Hepatic retinopathy from a biochemical perspective
DOI:
https://doi.org/10.52556/2587-3873.2025.2(104).21Keywords:
hepatic retinopathy, Ammonia, Müller cells, oxidativestress, mitochondrial dysfunction, Energy metabolismAbstract
Hepatic retinopathy (HR) represents an extrahepatic manifestation observed in the context of advanced liver diseases, rooted in a complex interdependence between systemic metabolic dysfunctions and local biochemical processes within the retina. Ammonia toxicity, oxidative stress, neurotransmitter imbalances, and energy dysfunction are central to the pathogenesis of this complication. A comprehensive literature review was conducted, analyzing scientific publications from the last 30 years, retrieved from PubMed, Scopus, and Web of Science databases. Out of a total of 40 articles, 17 relevant studies focusing on biochemical alterations in hepatic retinopathy were selected for analysis. Depending on its etiology, HR involves multiple pathobiochemical pathways, including ammonia accumulation, impaired detoxification via glutamine synthetase, and disrupted glutamate and GABA metabolism, affecting both neurotransmission and retinal homeostasis. Over time, Müller cells develop compensatory morphological and biochemical changes, further depleting glutamate levels. Hyperammonemia induces the production of reactive oxygen species, while the retinal antioxidant system becomes insufficient.

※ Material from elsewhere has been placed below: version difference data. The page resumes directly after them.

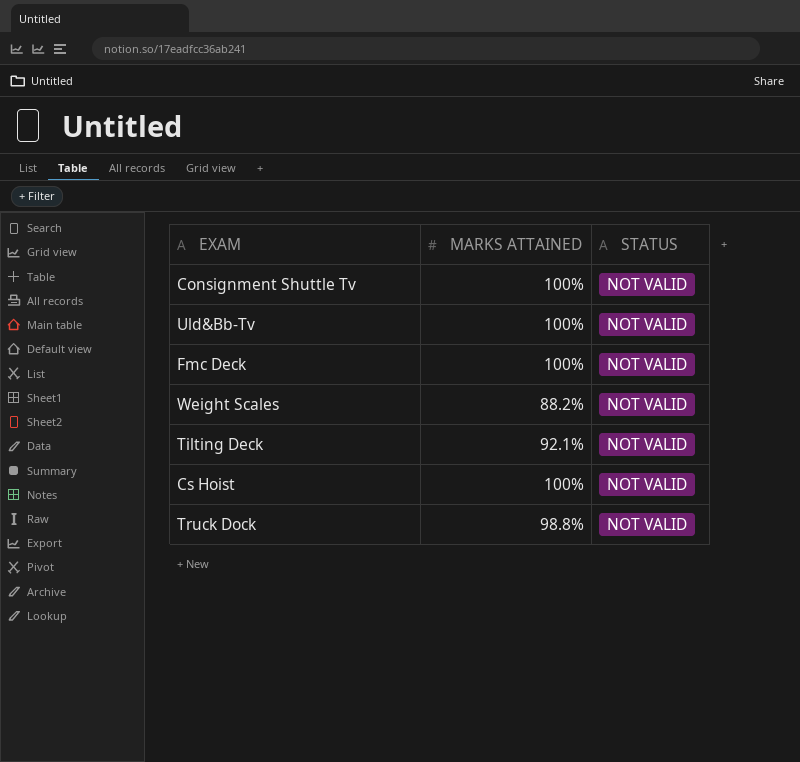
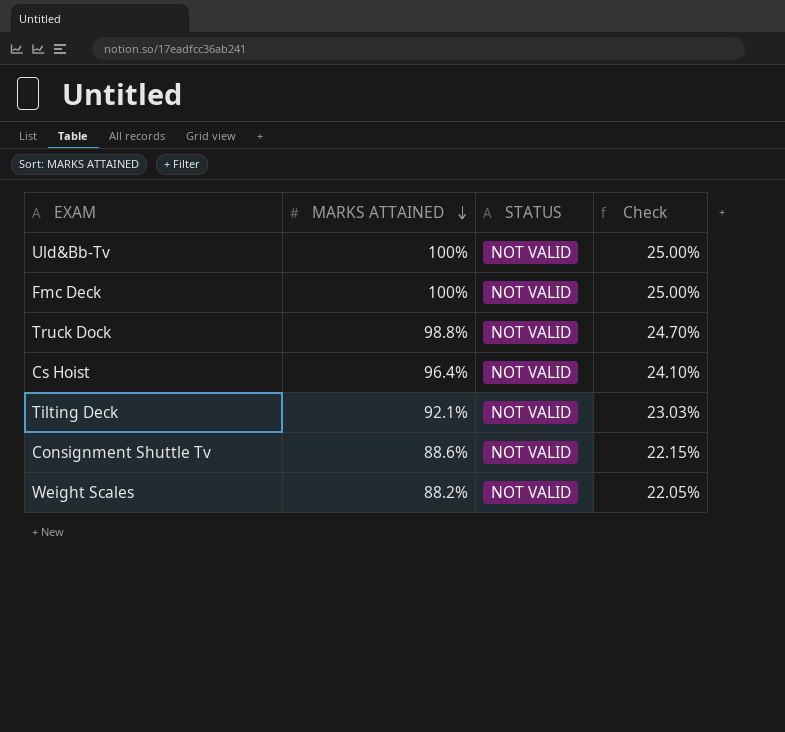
row order: none -> MARKS ATTAINED descending
column Check | formula: none -> [MARKS ATTAINED] * 0.25
Cs Hoist | MARKS ATTAINED: 100% -> 96.4%
Consignment Shuttle Tv | MARKS ATTAINED: 100% -> 88.6%

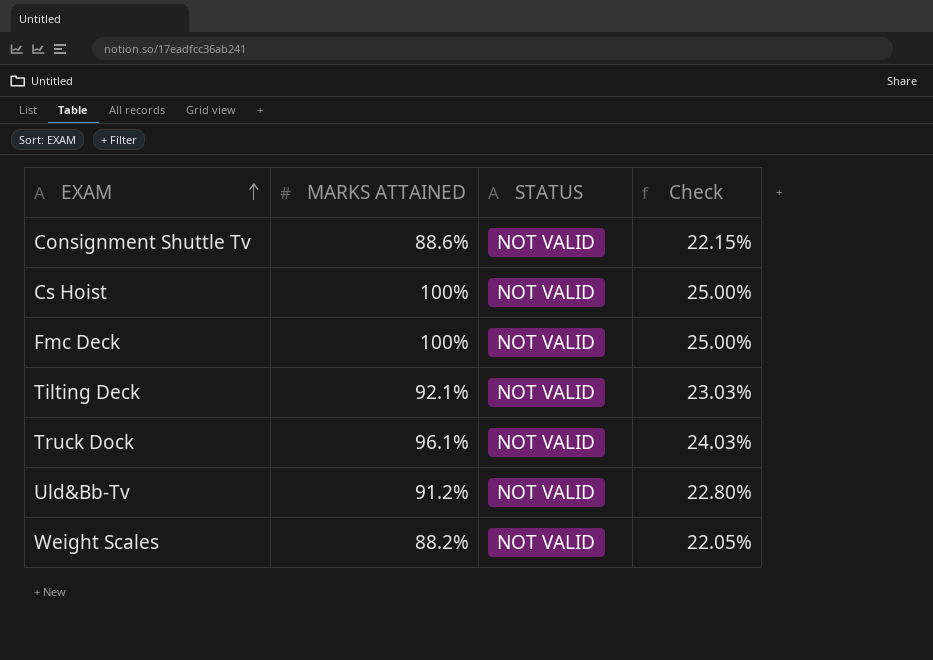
row order: MARKS ATTAINED descending -> EXAM ascending
Cs Hoist | MARKS ATTAINED: 96.4% -> 100%
Cs Hoist | Check: 24.10% -> 25.00%
Truck Dock | MARKS ATTAINED: 98.8% -> 96.1%
Truck Dock | Check: 24.70% -> 24.03%
Uld&Bb-Tv | MARKS ATTAINED: 100% -> 91.2%
Uld&Bb-Tv | Check: 25.00% -> 22.80%

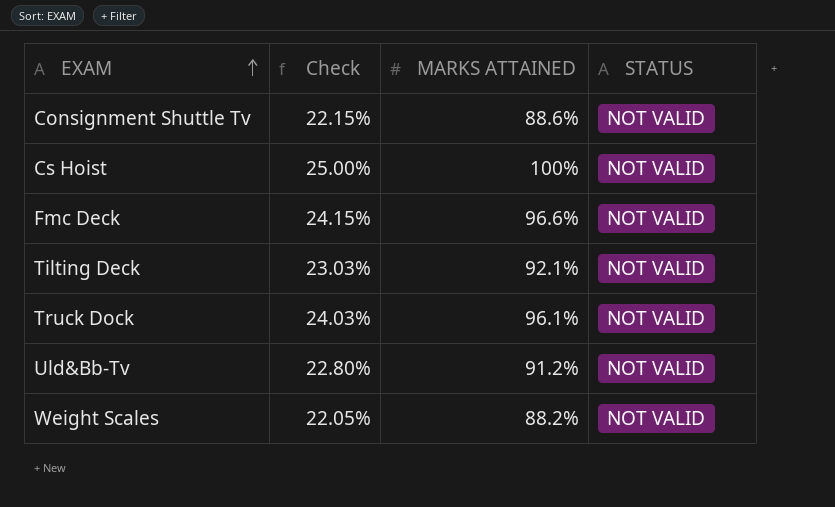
column Check | position: 4 -> 2
Fmc Deck | Check: 25.00% -> 24.15%
Fmc Deck | MARKS ATTAINED: 100% -> 96.6%

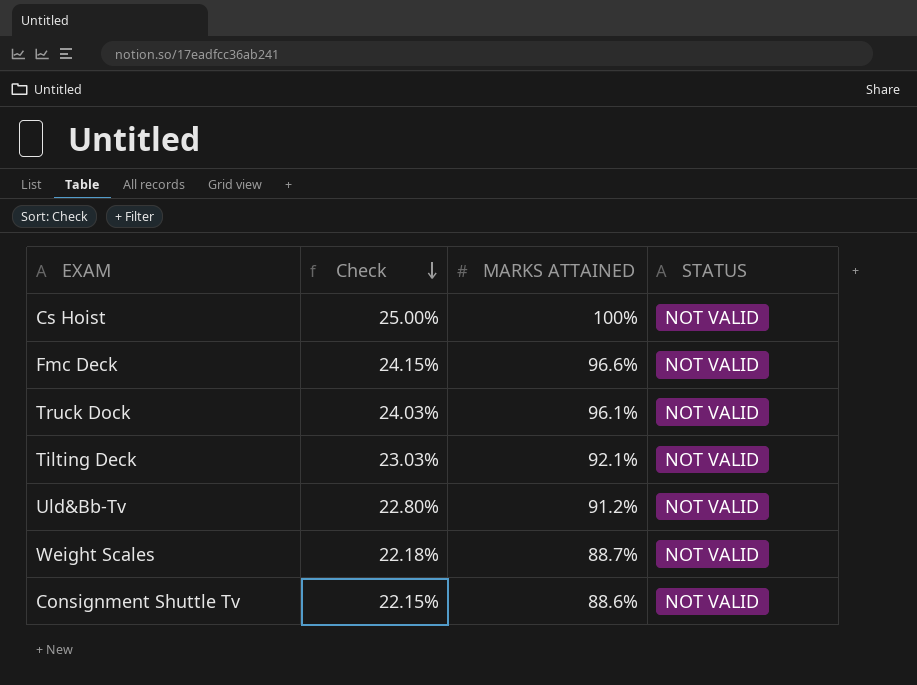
row order: EXAM ascending -> Check descending
Weight Scales | Check: 22.05% -> 22.18%
Weight Scales | MARKS ATTAINED: 88.2% -> 88.7%

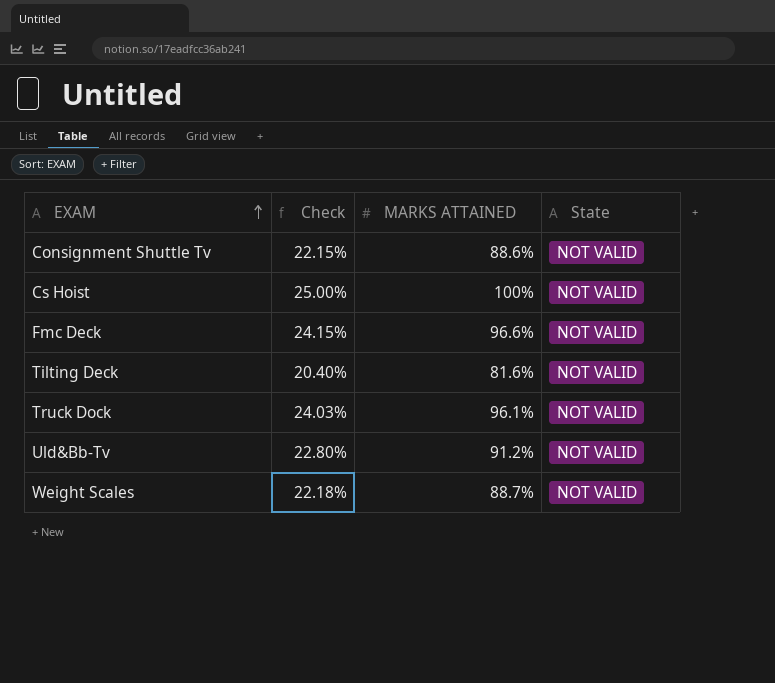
row order: Check descending -> EXAM ascending
column name: STATUS -> State
Tilting Deck | Check: 23.03% -> 20.40%
Tilting Deck | MARKS ATTAINED: 92.1% -> 81.6%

Mitochondrial dysfunction compromises ATP production, and β-oxidation of fatty acids represents an additional affected metabolic pathway, contributing to progressive visual impairment. HR reflects a multisystemic complication that requires complex therapeutic approaches aimed at reducing hyperammonemia, correcting oxidative stress, supporting mitochondrial function, and restoring neurotransmitter balance. A detailed understanding of these mechanisms offers new perspectives for prevention and personalized treatment.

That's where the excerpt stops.